Some of the other commenters clearly didn't understand what all the fuss was, but in my worldview, Warren and Marshall are key figures in the history of ideas. Both as a symbol of how knowledge progresses and practically, as a watershed in thinking about infectious diseases. Try a quick thought experiment. Imagine that the Web existed in 1983. Ulcer sufferers searching for information about their condition come across information about h. pylori. The chances are that neither their primary care giver nor their treating gastroentorologist would have heard of the study and that they would have refused to prescribe antibiotics. Within a year or so, so many people would have stumbled across Warren and Marshall's work that the medical establishment would have been prompted to respond more actively to their ideas - mostly likely producing a wave of anti-antibiotic statements from the medical establishment. (In real life, in those pre-Web days, Warren and Marshall were dealt with mostly by ignoring them.)

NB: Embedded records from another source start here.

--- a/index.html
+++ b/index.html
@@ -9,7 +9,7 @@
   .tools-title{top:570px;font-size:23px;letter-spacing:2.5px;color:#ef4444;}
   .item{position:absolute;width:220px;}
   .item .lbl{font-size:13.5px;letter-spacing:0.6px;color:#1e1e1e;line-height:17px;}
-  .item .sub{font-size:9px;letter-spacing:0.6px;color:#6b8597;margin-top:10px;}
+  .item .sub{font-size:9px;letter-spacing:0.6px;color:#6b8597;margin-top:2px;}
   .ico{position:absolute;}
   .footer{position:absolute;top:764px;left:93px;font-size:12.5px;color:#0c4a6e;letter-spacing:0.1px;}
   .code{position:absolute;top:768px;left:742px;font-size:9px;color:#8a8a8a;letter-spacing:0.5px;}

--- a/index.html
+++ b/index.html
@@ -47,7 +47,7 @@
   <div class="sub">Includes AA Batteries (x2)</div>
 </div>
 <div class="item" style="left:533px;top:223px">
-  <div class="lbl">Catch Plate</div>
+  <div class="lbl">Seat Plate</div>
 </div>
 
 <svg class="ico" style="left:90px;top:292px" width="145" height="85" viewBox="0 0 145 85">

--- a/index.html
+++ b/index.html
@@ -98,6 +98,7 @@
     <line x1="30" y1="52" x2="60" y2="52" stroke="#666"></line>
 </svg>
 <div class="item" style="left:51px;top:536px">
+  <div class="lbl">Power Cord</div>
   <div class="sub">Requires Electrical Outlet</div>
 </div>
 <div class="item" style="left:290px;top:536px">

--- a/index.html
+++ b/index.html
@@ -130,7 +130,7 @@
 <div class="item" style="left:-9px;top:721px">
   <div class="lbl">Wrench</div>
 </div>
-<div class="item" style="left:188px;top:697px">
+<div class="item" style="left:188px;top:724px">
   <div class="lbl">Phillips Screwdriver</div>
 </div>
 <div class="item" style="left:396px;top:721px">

The point is, it is easy to find examples of how the old 'gatekeeper' model didn't always work. It was just harder to see its weaknesses and harder to get a debate going. The Andrew Keens of the world can lament all they want - the old model has not fallen apart merely because of new technology, but because it didn't always work so well. Now we are groping towards something new. Rheingold's post is a good example of the kinds of ways that are emerging to deal with this new, gatekeeper-less world.

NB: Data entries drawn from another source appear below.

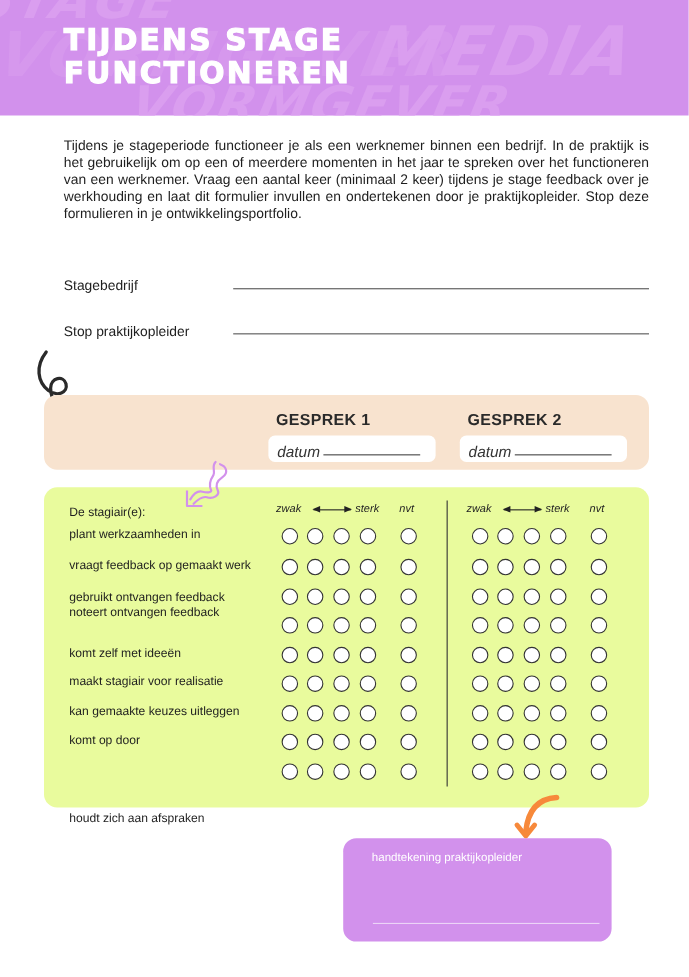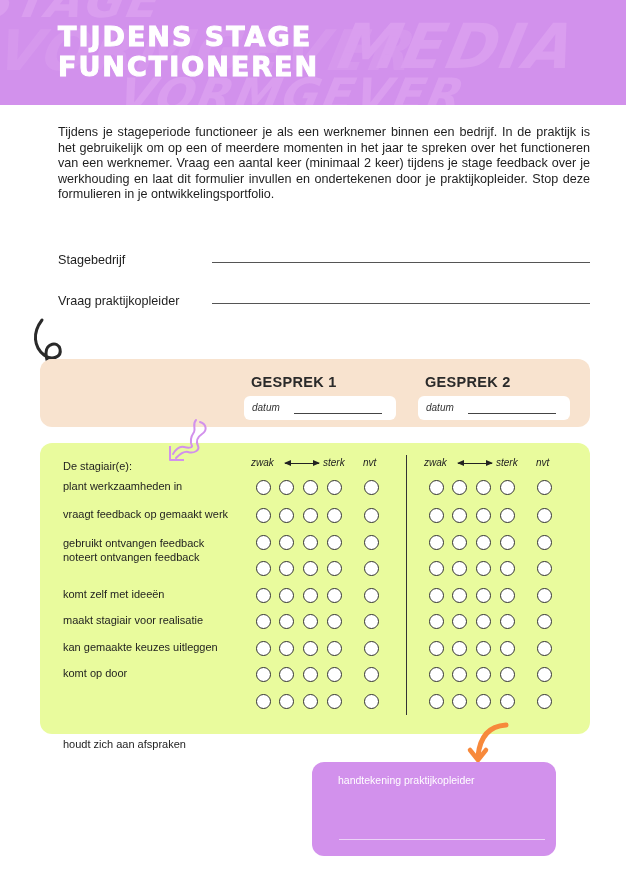--- a/index.html
+++ b/index.html
@@ -54,7 +54,7 @@
 
 <div class="field" style="top:253px;">Stagebedrijf</div>
 <div class="field-line" style="left:212px; top:262px; width:378px;"></div>
-<div class="field" style="top:294px;">Vraag praktijkopleider</div>
+<div class="field" style="top:294px;">Stop praktijkopleider</div>
 <div class="field-line" style="left:212px; top:303px; width:378px;"></div>
 
 <svg class="loop-arrow" width="50" height="80" viewBox="0 0 50 80">

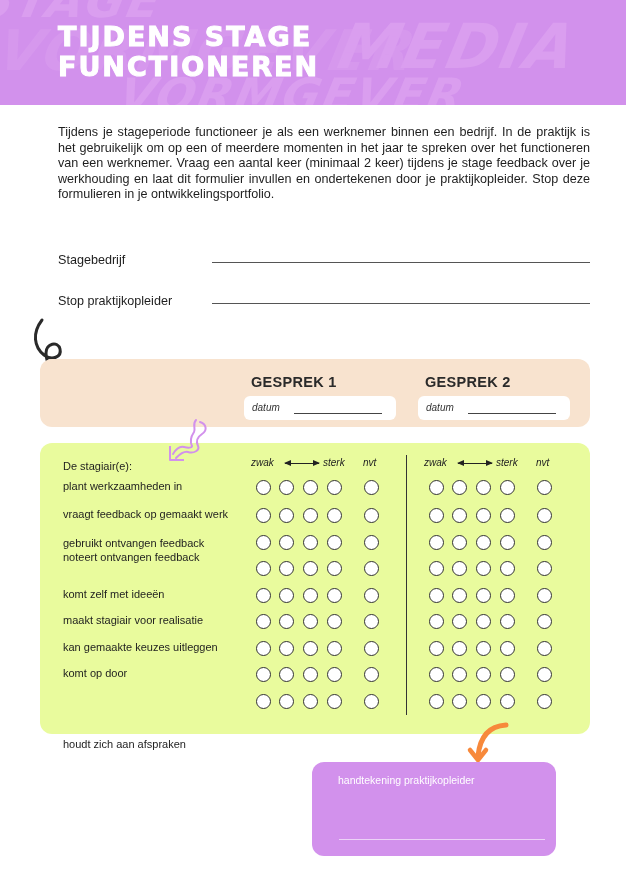--- a/index.html
+++ b/index.html
@@ -19,7 +19,7 @@
   .peach { position:absolute; left:40px; top:359px; width:550px; height:68px; background:#f8e3cf; border-radius:12px; }
   .gesprek-title { position:absolute; font-family:"Liberation Sans", sans-serif; font-weight:bold; font-size:14.5px; color:#2a2a2a; letter-spacing:0.3px; }
   .datum-box { position:absolute; width:152px; height:24px; background:#fff; border-radius:6px; }
-  .datum-label { position:absolute; left:8px; top:6px; font-size:10px; font-style:italic; font-family:"Liberation Sans", sans-serif; color:#333; }
+  .datum-label { position:absolute; left:8px; top:6px; font-size:14px; font-style:italic; font-family:"Liberation Sans", sans-serif; color:#333; }
   .datum-line { position:absolute; left:50px; top:17px; width:88px; border-top:1px solid #444; }
   .squiggle { position:absolute; left:166px; top:418px; }
   .green { position:absolute; left:40px; top:443px; width:550px; height:291px; background:#e9fb9d; border-radius:12px; }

(An example - this spring I did a whirl around American health web sites, checking for their view on feeding raisins to children. I limited my search to 'serious', mainstream sites, mostly those vetted by medical doctors. I did not find a single site that mentioned mycotoxins - they all limited their discussions to considerations for the teeth. It's odd - mycotoxins aren't some kind of secret (just Google the word and see what happens) - do these people know how to publish to the internet, but not how to do basic research? So in this case, I'm left without a 'gatekeeper' to help me sort the data here - I just have to bring all my research skills and critical thinking to bear to make my own decisions.
This is the world we not only have to live in, but prepare our students for. Clinging to the textbook and locking down all computers looks like head-in-the-sand behaviour from here.)